それなのに、どうして今は険悪な雰囲気になっているのかしら。
戸惑う私の心情など知らぬげに、エキドナが質問してきた。
「ねえ、フィーア、この黒く変色した花を、黒く美しき者に取り込まれた聖女に見立てることについて、あなたは反対かしら?」
先ほど聞いた時は気分が悪くなったけれど、よくよく考えてみたら必ずしも悪いたとえではないわよねと思ったので、私は首を傾げる。
「何をイメージするか次第だと思うわ」
「フィーア!」
「フィーアは教会の教えを受けていないから分かっていないのよ! この場合、『黒き者』と言ったら……」
プリシラとローズが慌てて言い募ってきたけれど、エキドナが自分の言葉を被せてくる。
「ええ、『黒き者』と言ったら、この世界の支配者である恐ろしい存在だわ。ふふふ、2人とも素敵な表情ね。恐怖は血の味を変容させ、とても甘く美味しく変えるのよ。フィーアの恐怖に満ちた表情だって……ん?」
私の表情を確認したエキドナが戸惑ったように言葉を途切れさせたので、彼女の娘のスフィンが私に顔を向ける。

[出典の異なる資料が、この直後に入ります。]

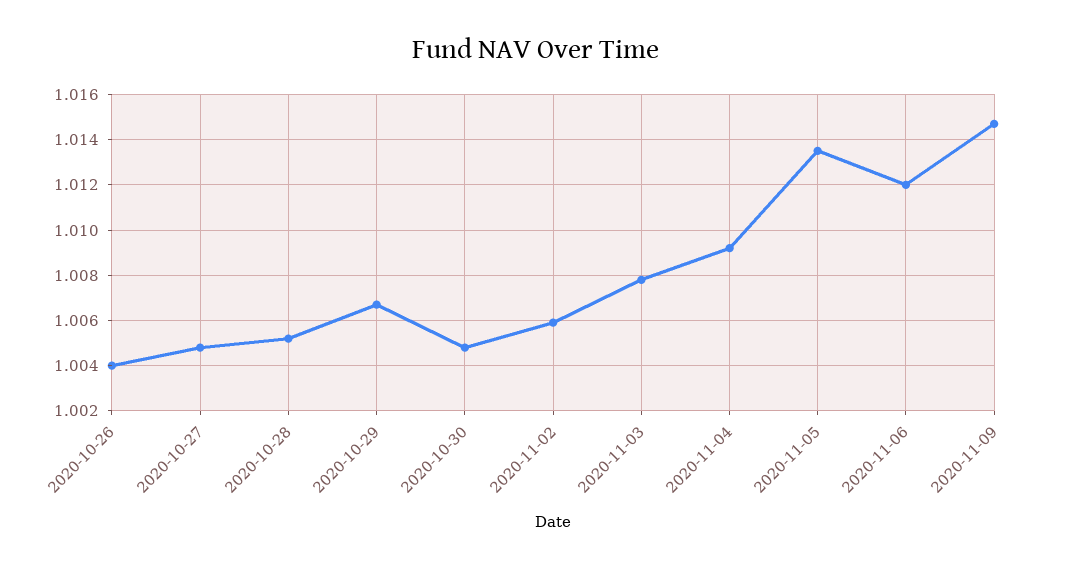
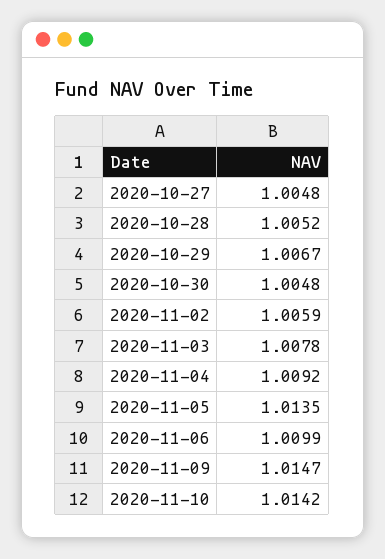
2020-10-26: 1.004 -> none
2020-11-06: 1.012 -> 1.0099
2020-11-10: none -> 1.0142

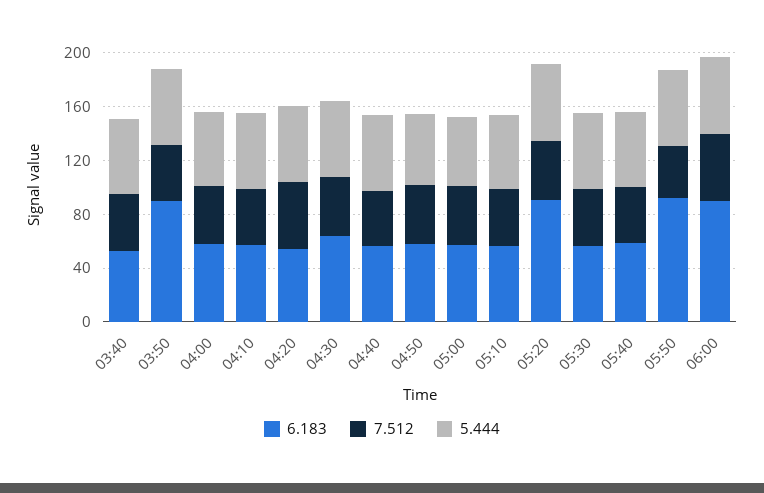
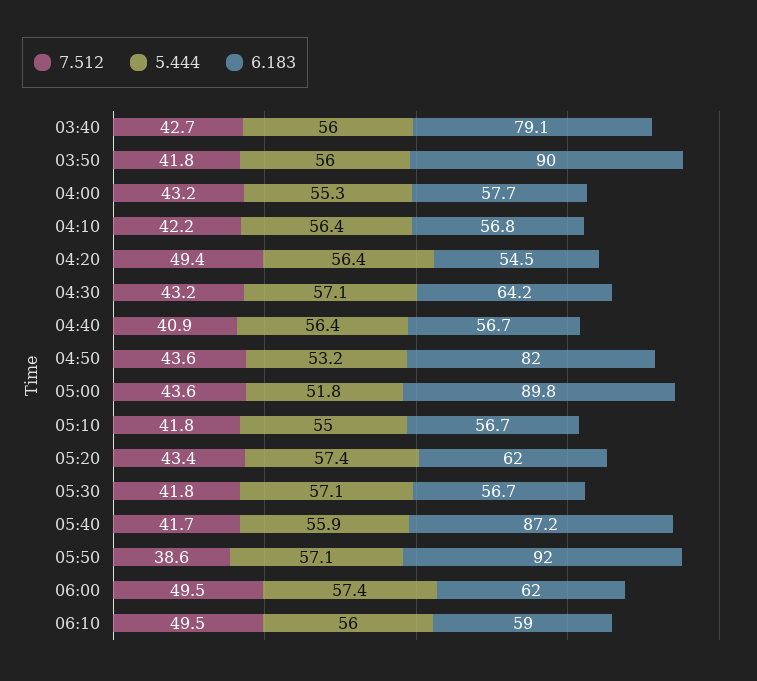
6.183, 03:40: 50 -> 79.1
6.183, 04:50: 60 -> 82
6.183, 05:00: 60 -> 89.8
6.183, 05:20: 90 -> 62
6.183, 05:40: 60 -> 87.2
6.183, 06:00: 90 -> 62
7.512, 06:10: none -> 49.5
5.444, 06:10: none -> 56
6.183, 06:10: none -> 59

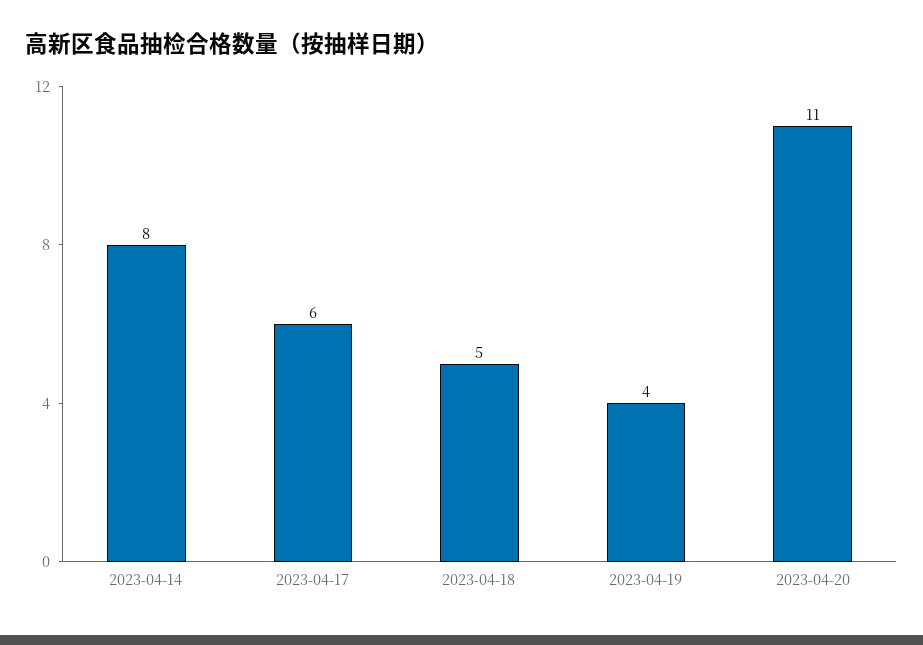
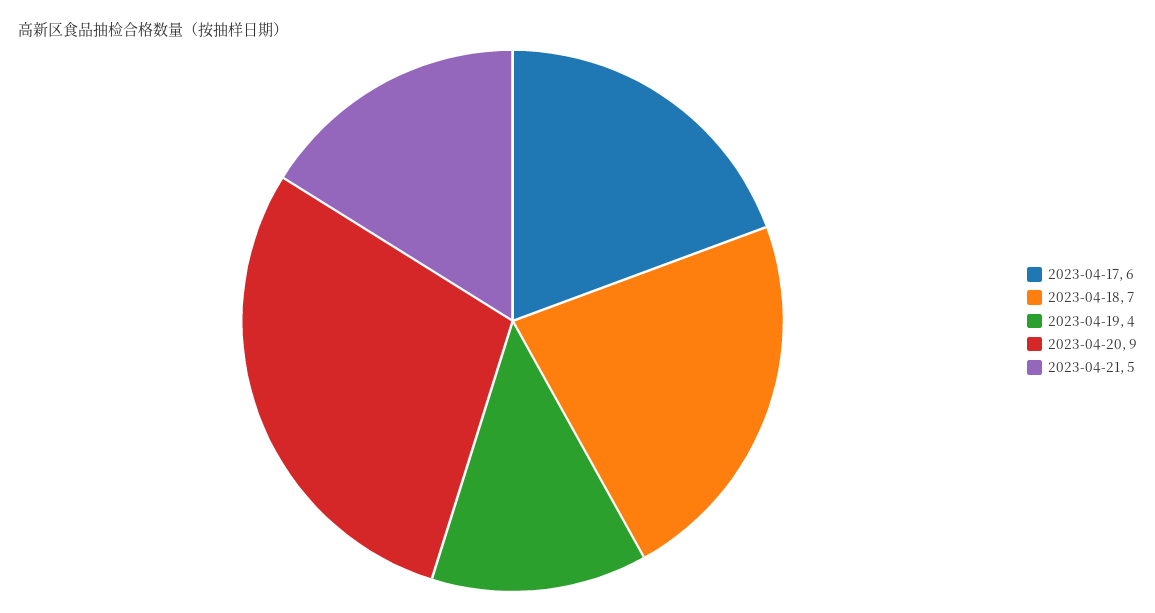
2023-04-14: 8 -> none
2023-04-18: 5 -> 7
2023-04-20: 11 -> 9
2023-04-21: none -> 5

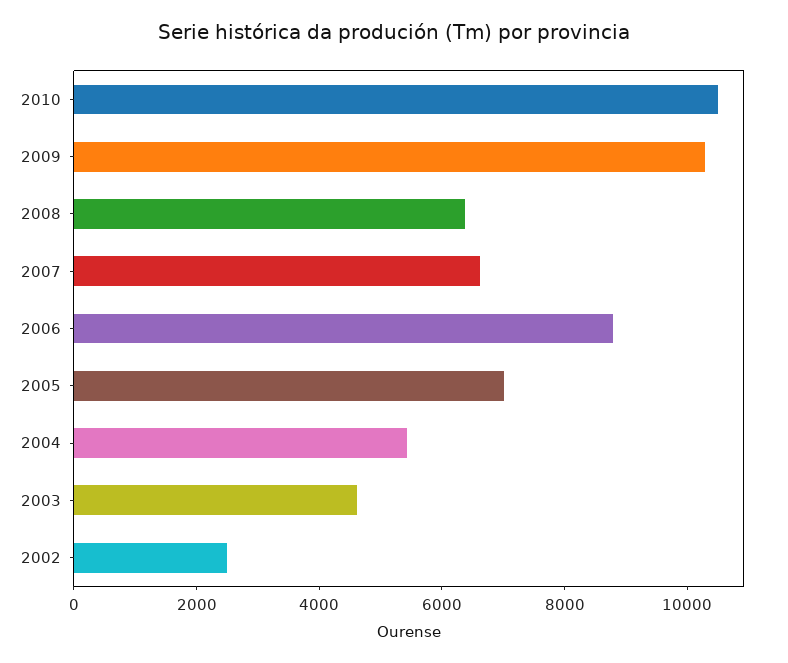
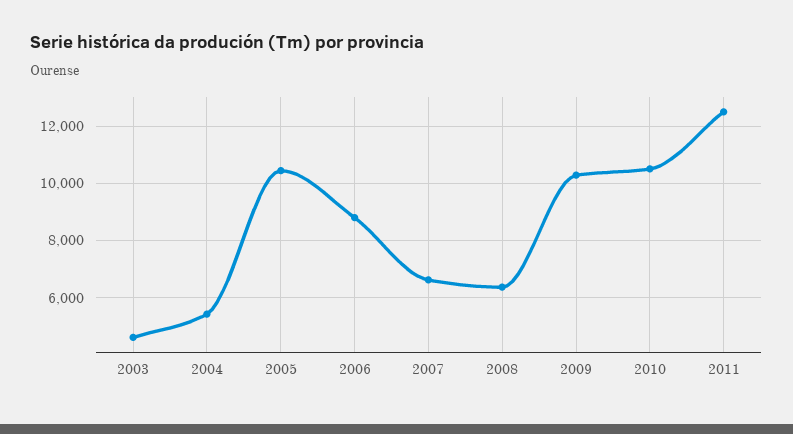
2005: 7000 -> 10500
2002: 2500 -> none
2011: none -> 12500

それから、スフィンは母と同じく戸惑いの表情を浮かべた。
「フィーアは恐怖に怯えていないわ。えっ、聖女が黒き者に喰われた話をしたのに、どうしてそう平然としているの。ねえ、怖いわよね?」
「いいえ、ザビリアは私を食べたりしないから怖くないわ。黒く美しき者と言ったら黒竜よね。あの大きな翼に包まれるのは気持ちがいいわ」
「何といっても、ナーヴ王国の守護聖獣だから!」と付け足すと、すかさずクェンティン団長が同意してくる。
「フィーア様の言う通りです!」
そうよね。
ところで、ザビリアは今日も王城でおとなしくしているのかしらと考えたその時、小屋の外が騒然となった。
なぜか突然、小屋の中にいてもはっきり分かるほど、騎士たちが大騒ぎを始めたのだ。
一体何事かしらと驚いた私は、窓から外を眺めてみたけれど、騒ぐ騎士たちの姿しか見えない。
しかし、何かとんでもないことが起こったのは間違いないようで、全員が恐怖に顔を歪めていた。
ただごとではないと感じたので、私は部屋の反対側に歩いていくと、外に続く扉を開ける。
すると、たった今思い浮かべていた黒い翼を持つお友達が、巨大な姿で空に浮かんでいたのだった。